Workplace expert Bruce Daisley on why community, not careers, makes work joyful, plus burnout, creativity, and Trump's Twitter ban.

The Secret To Loving Your Work with Bruce Daisley | E66
The guest

Bruce Daisley — Former VP EMEA at Twitter (and earlier YouTube), author of the 2019 bestselling business book The Joy of Work, and a workplace-culture expert and podcaster.

The gist

Bruce Daisley joins Steven Bartlett to dissect what makes work enjoyable or miserable in the new remote, Zoom-centric era. He argues that the energy, camaraderie and 'collective effervescence' of being around people is what people miss most, and that loneliness and lack of control drive burnout. The conversation covers the science of creativity (the brain's default mode network and why ideas come in the shower), how to design a healthy 100-person company, and when to quit a job.
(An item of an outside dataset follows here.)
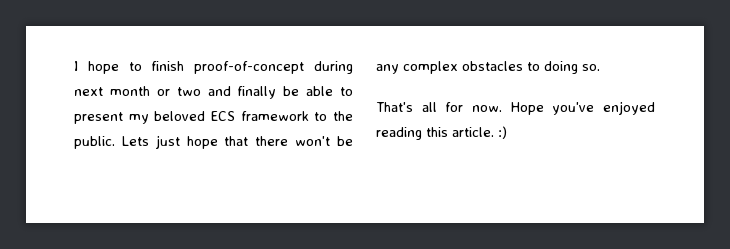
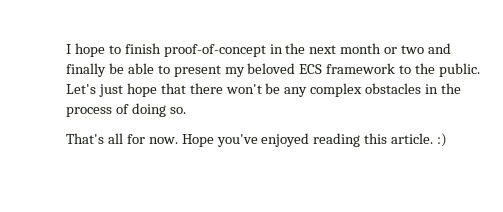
[314,61,353,74] during -> [269,43,306,54] in the
[121,136,149,146] Lets -> [66,84,96,94] Let's
[527,62,540,71] to -> [425,83,462,94] [66,104,129,117] in the process of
It closes on the surprising link between childhood trauma and elite achievement, and Daisley's insider view, as a former Twitter executive, on Donald Trump's permanent ban from the platform.

Big reveals

  • Bartlett reveals his company Social Chain lost its largest-ever number of employees, by a factor of ten, in the month around his September departure as remote work stripped away community.
  • During lockdown the average person worked roughly an extra 45 minutes a day, on top of a working day that has grown by two hours over the last decade.
  • Researcher Julianne Holt-Lunstad's work suggests loneliness has a health impact equivalent to smoking 15 cigarettes a day, worse than obesity.
  • The Great British Medalist study found super-elite athletes (Kelly Holmes, Tom Daley, Andy Murray) shared significant childhood trauma that elite-but-not-champion athletes lacked.
  • As a former Twitter VP who personally knows Jack Dorsey, Daisley says deplatforming Trump weighed heavily on the team and he believes it was the right, carefully-made decision.
  • Daisley says he would have temporarily suspended Trump's account (the Facebook approach) and had Twitter staff open a direct dialogue with Trump's team rather than impose a permanent ban.
  • Daisley predicts Facebook and Google will be broken up within five years, with WhatsApp or Instagram sold off and YouTube likely spun out of Google.

Things worth remembering

  • A roughly 70-year Yale study cited at the open concludes the secret to longevity and happiness is love and friendship, which Daisley ties directly to work.
  • The World Health Organization formally recognizes burnout, characterized by emotional exhaustion and 'depersonalization,' where you stop seeing others as full empathetic individuals.
  • Barack Obama reportedly never chose his own lunch in eight years and Einstein wore the same outfit daily, both to avoid draining mental energy on micro-decisions.
  • In an Oxford rowing study, rowers who rowed in sync as a team had endorphin levels twice as high as those who rowed alone, despite doing equal exercise.
  • Getting strangers off the street to sing ABBA songs together leaves them feeling utterly elated, showing connection itself elevates mood.
  • Neuroscientists describe three cognition systems: the executive attention network (focus), the salience network (awareness of surroundings), and the default network (daydreaming, where creativity sparks).
  • Screenwriter Aaron Sorkin installed a shower in his office and takes up to eight showers a day because disengaging his brain is when ideas arrive.
  • Charles Dickens wrote roughly 15 novels and 200 short stories, writing each morning then walking 10 miles every afternoon to let ideas ferment.
  • Gallup's global workforce survey finds only about 13% of people are engaged at work, while around 22% are actively disengaged and want their employer to fail.
  • When Americans are asked how many people they can turn to in a crisis, the median answer has fallen from about three a couple of decades ago to zero.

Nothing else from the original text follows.